What frustrates many observers globally is the perception that powerful countries expect absolute restraint from rivals while showing very little restraint themselves. The message often appears to be that Western powers and their allies can impose sanctions, conduct military operations, apply economic pressure, and reshape regional politics in the name of security, but countries on the receiving end are expected to absorb the pressure quietly without retaliating or resisting.

That expectation no longer convinces large parts of the world.

Across Africa, Asia, Latin America, and the Middle East, there is growing anger toward what many see as selective morality in global politics. International law appears rigid when applied to weaker states but flexible when applied to powerful ones. Human rights are amplified loudly when violations involve enemies, but become diplomatically inconvenient when allies are responsible. Sovereignty is defended passionately in some conflicts and ignored in others.

This growing perception of double standards is one of the biggest reasons why Western influence is gradually weakening across much of the world. Trust is collapsing. Credibility is eroding. More countries are beginning to align themselves strategically outside traditional Western influence because they no longer believe the international system operates fairly.

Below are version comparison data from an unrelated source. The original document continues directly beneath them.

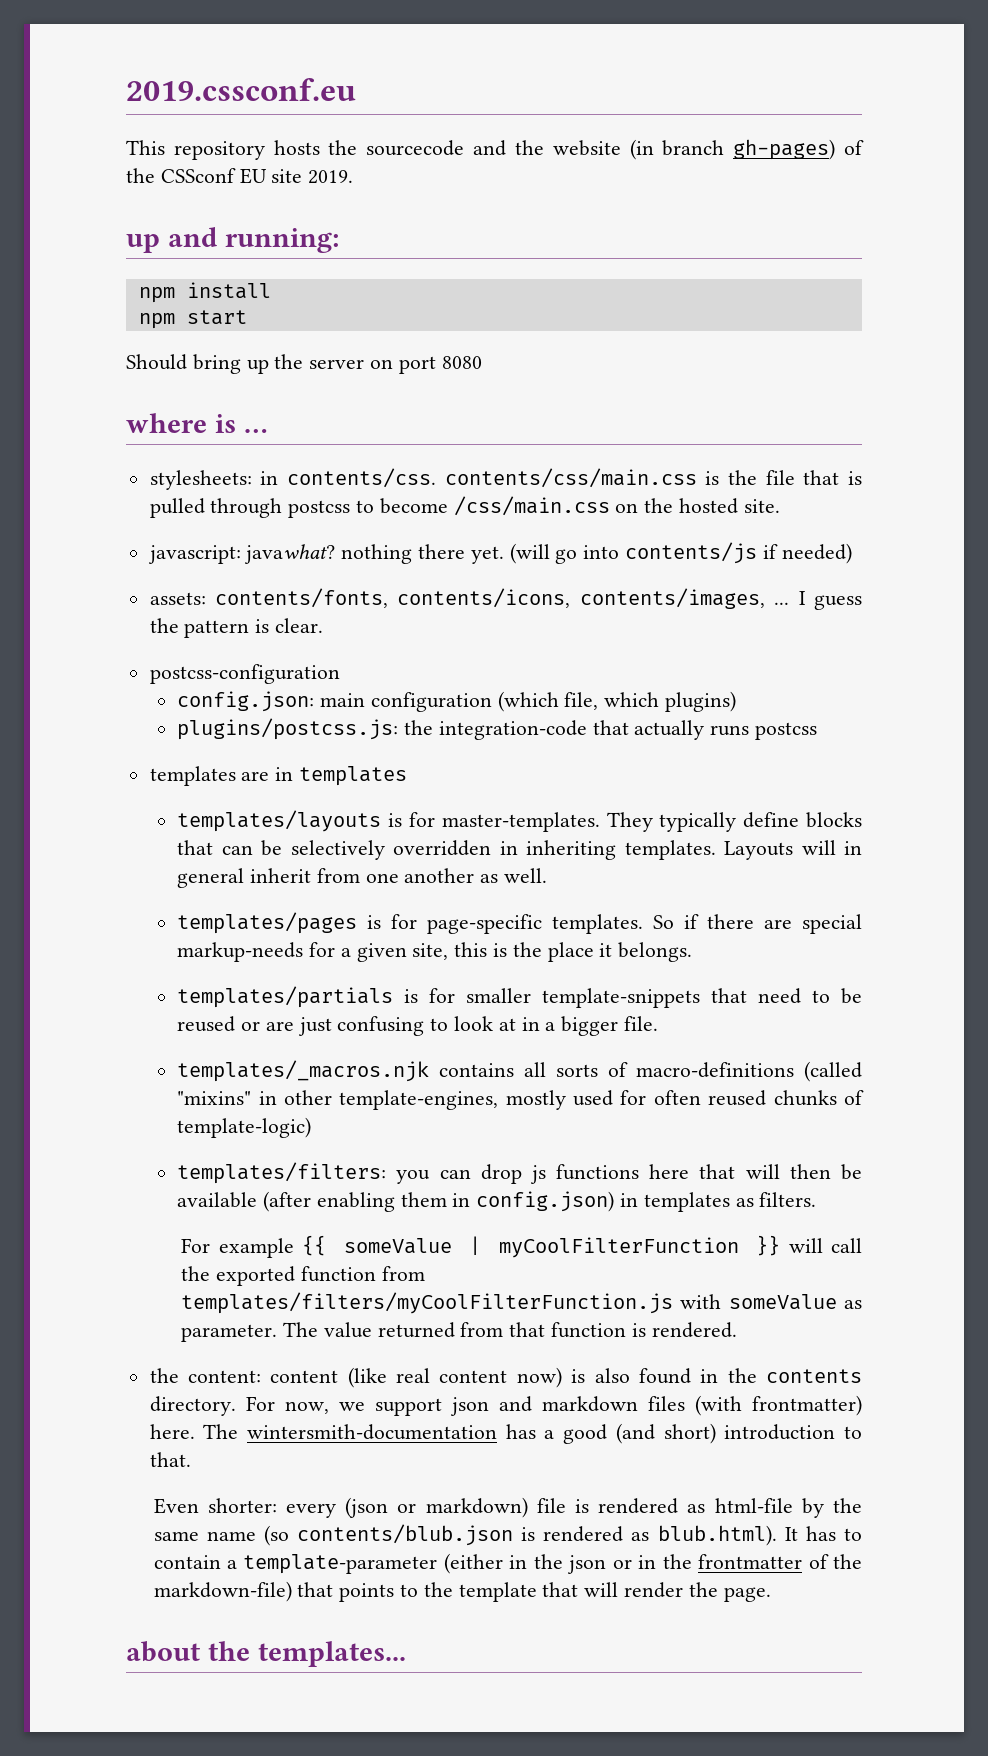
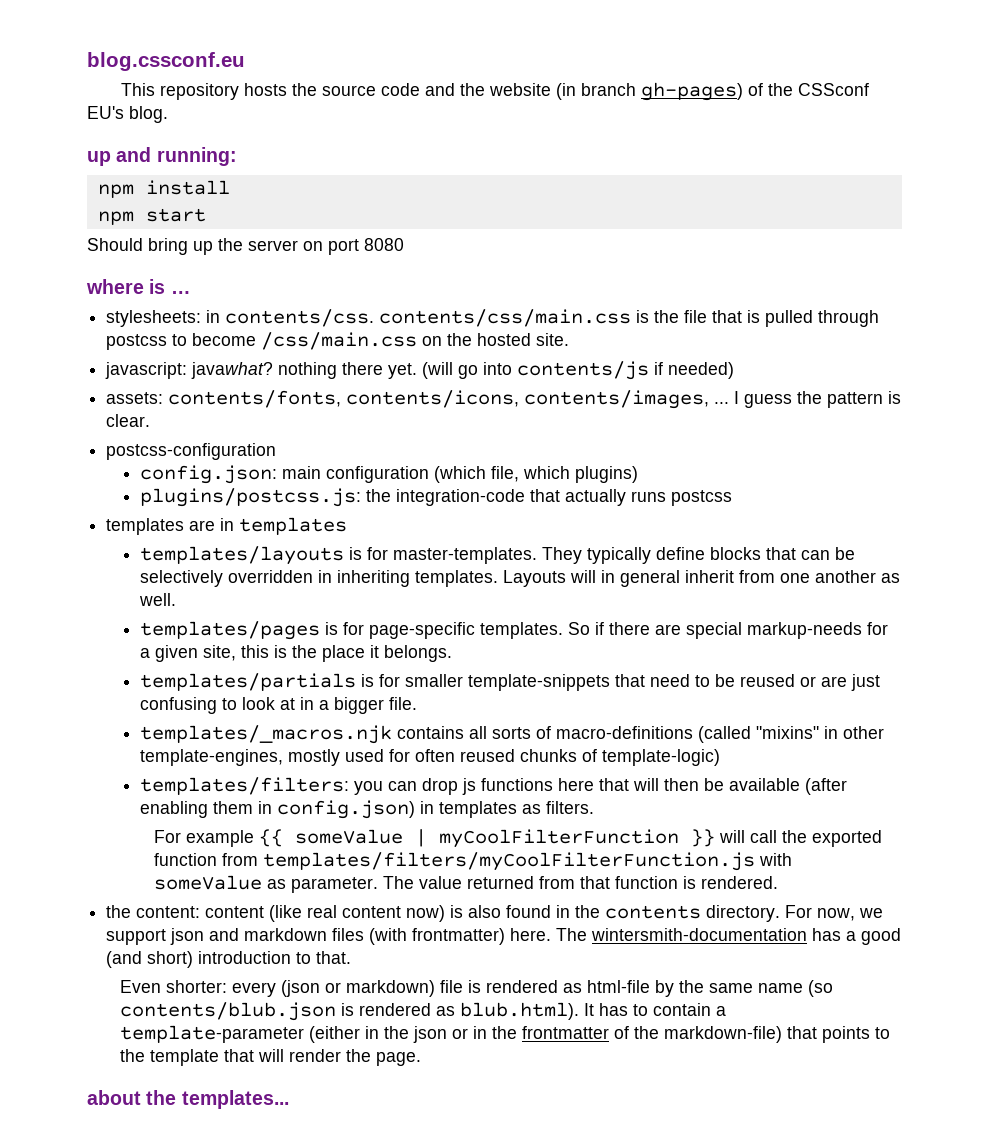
[126,78,356,101] 2019.cssconf.eu -> [87,52,245,71] blog.cssconf.eu
[366,140,465,156] sourcecode -> [322,83,421,96] source code
[239,168,354,184] EU site 2019. -> [87,106,168,123] EU's blog.

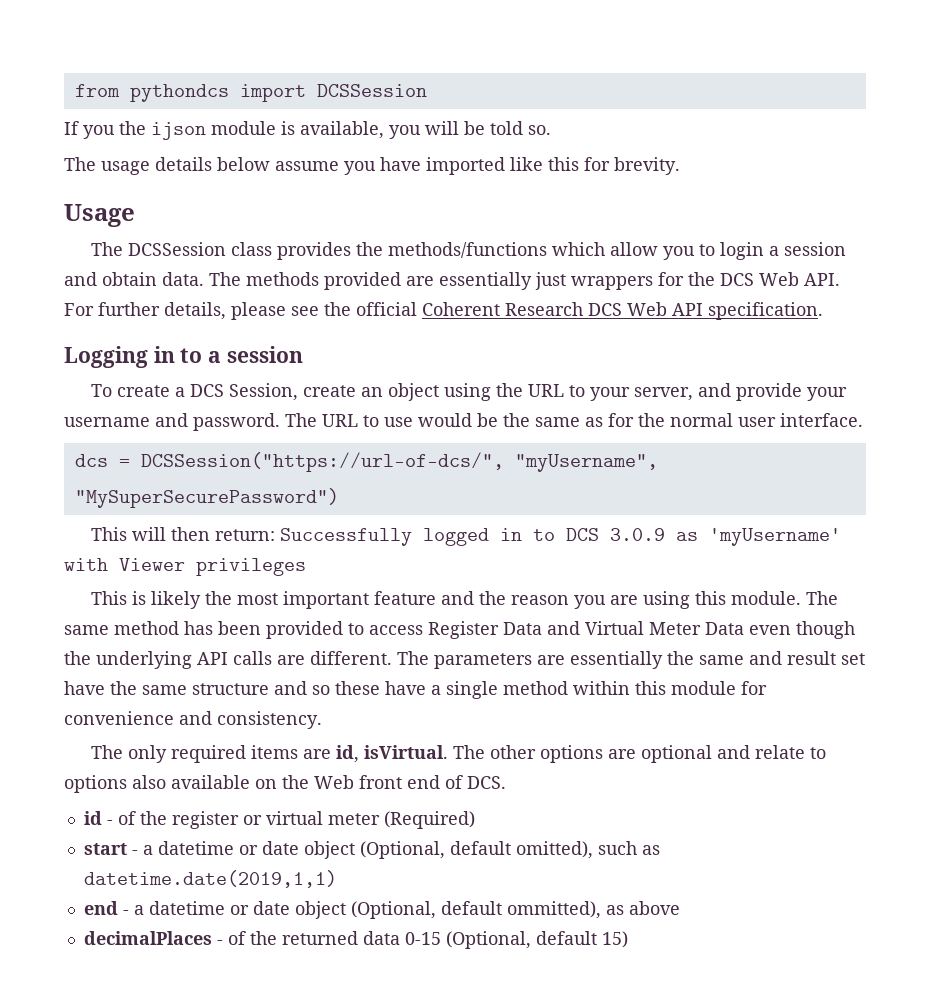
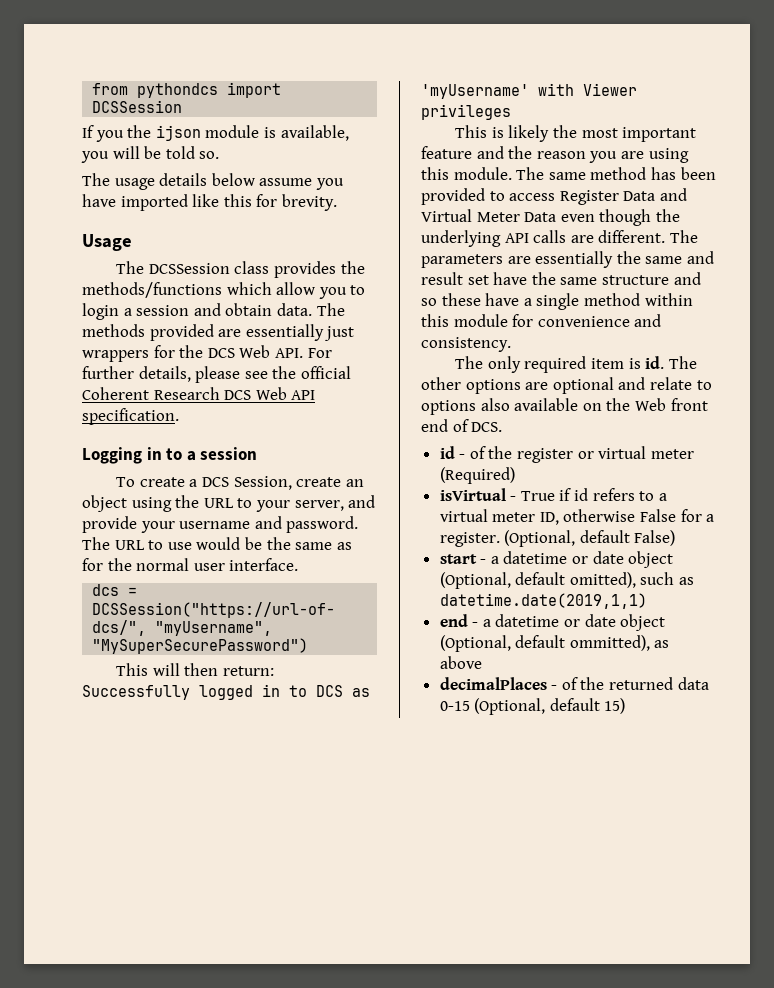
[610,528,666,541] 3.0.9 -> (343, 691) none
[251,745,449,763] items are id, isVirtual. -> [591,356,665,369] item is id.
(475, 820) none -> [439,488,667,501] [439,509,715,525] [439,530,676,547] // isVirtual - True if id refers to a virtual meter ID, otherwise False for a register. (Optional, default False)

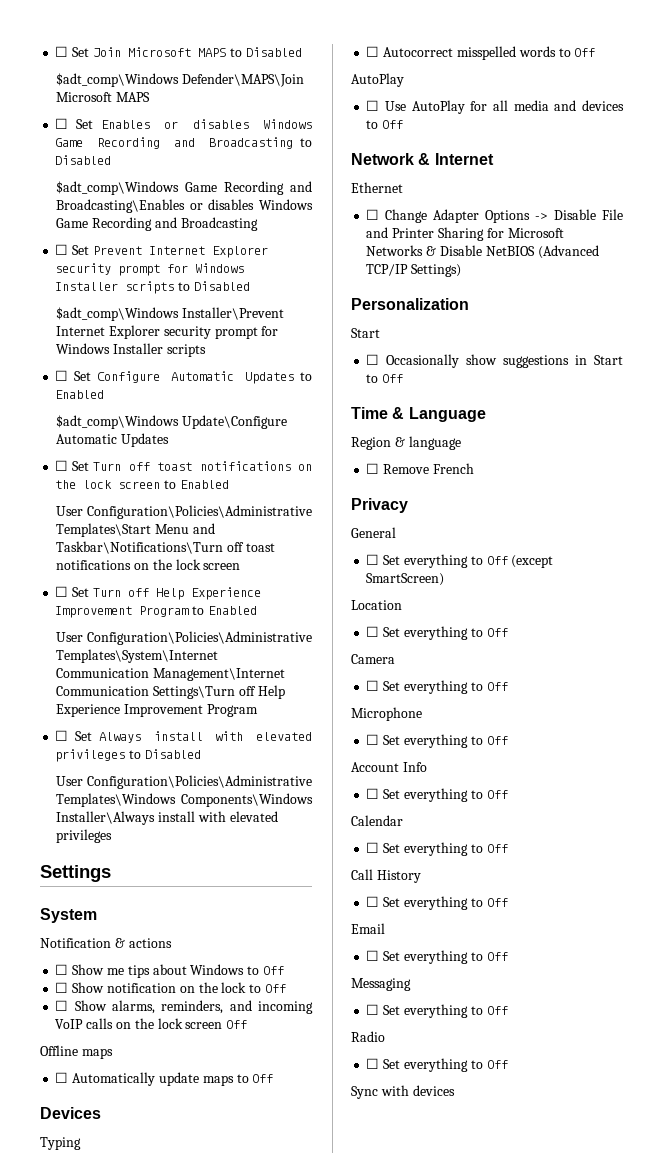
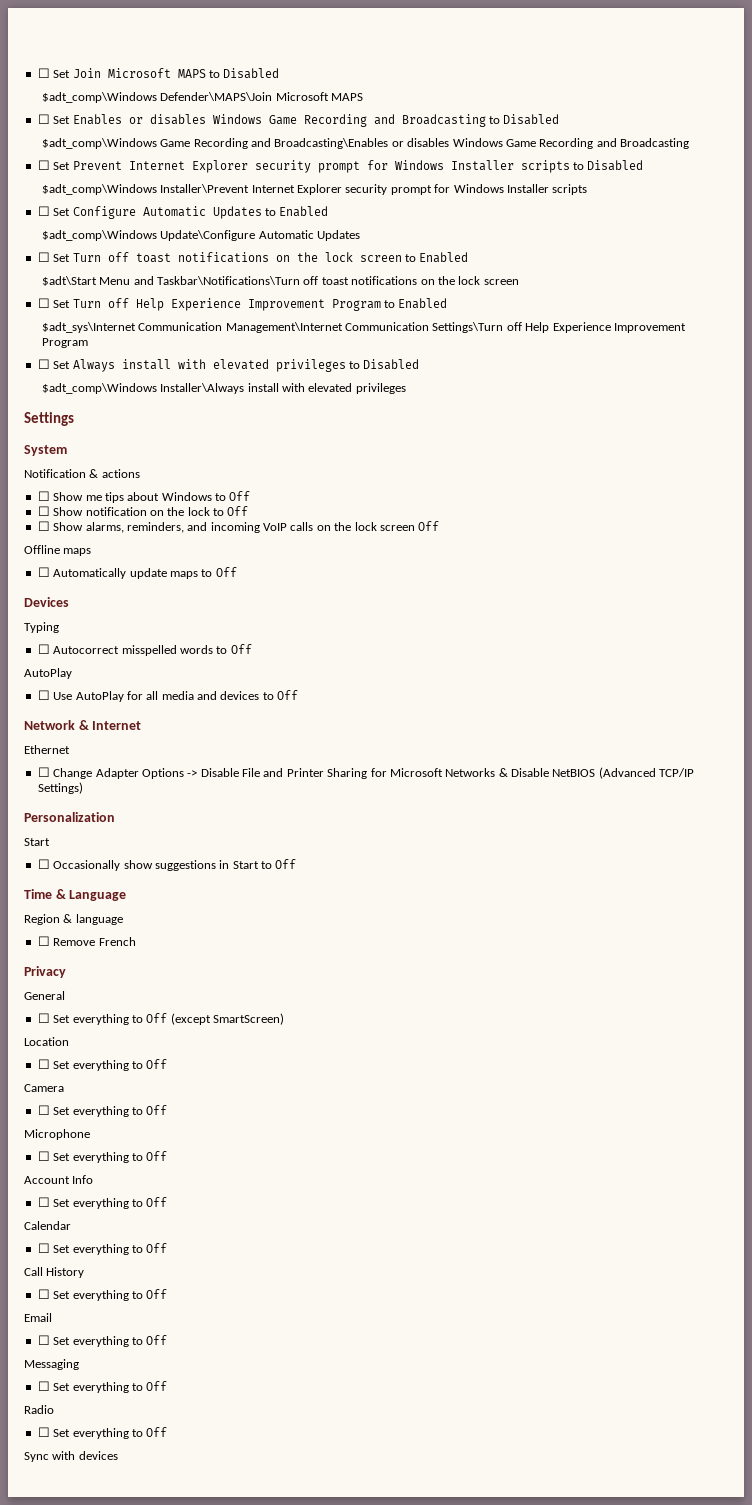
[56,505,312,519] [56,523,152,537] User Configuration\Policies\Administrative Templates\Start -> [41,276,97,286] $adt\Start
[56,631,312,645] [56,649,219,663] User Configuration\Policies\Administrative Templates\System\Internet -> [41,322,136,333] $adt_sys\Internet
[56,775,312,789] [56,793,313,807] User Configuration\Policies\Administrative Templates\Windows Components\Windows -> [41,383,157,394] $adt_comp\Windows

The irony is that Western governments often appear genuinely shocked by this reaction. Many still assume their narratives automatically dominate global opinion the way they did during the post Cold War era. But the information environment has changed permanently. People across the world now consume multiple perspectives instantly through social media, independent journalists, regional media networks, and alternative geopolitical analysis. Narratives are no longer controlled exclusively by Western capitals or legacy media institutions.

That is why anger over Cuba, Iran, Palestine, sanctions, military interventions, and global double standards keeps growing louder online. Millions of people increasingly believe the international system punishes weakness rather than wrongdoing. They see a world where geopolitical power determines morality more often than principles do.

This perception is dangerous because international systems survive largely on legitimacy. Once enough countries and populations stop believing the rules are fair, the system itself begins losing authority. We are already seeing signs of this through the rise of BRICS, alternative trade systems, de dollarisation efforts, and the increasing willingness of countries to resist Western pressure openly.

The world does not need more propaganda from any side. It needs consistency. If collective punishment is wrong, then it should be wrong everywhere. If sovereignty matters, then it should matter for allies and rivals alike. If economic warfare that harms civilians is unacceptable, then that principle cannot suddenly disappear depending on which flag is involved.

Global hypocrisy has reached levels that large portions of humanity no longer tolerate silently. The anger building across the world is not simply anti Western sentiment. It is frustration with a system that many believe says one thing publicly while practicing something completely different in reality.

And unless that contradiction is addressed honestly, the international order will continue losing moral authority with every passing year.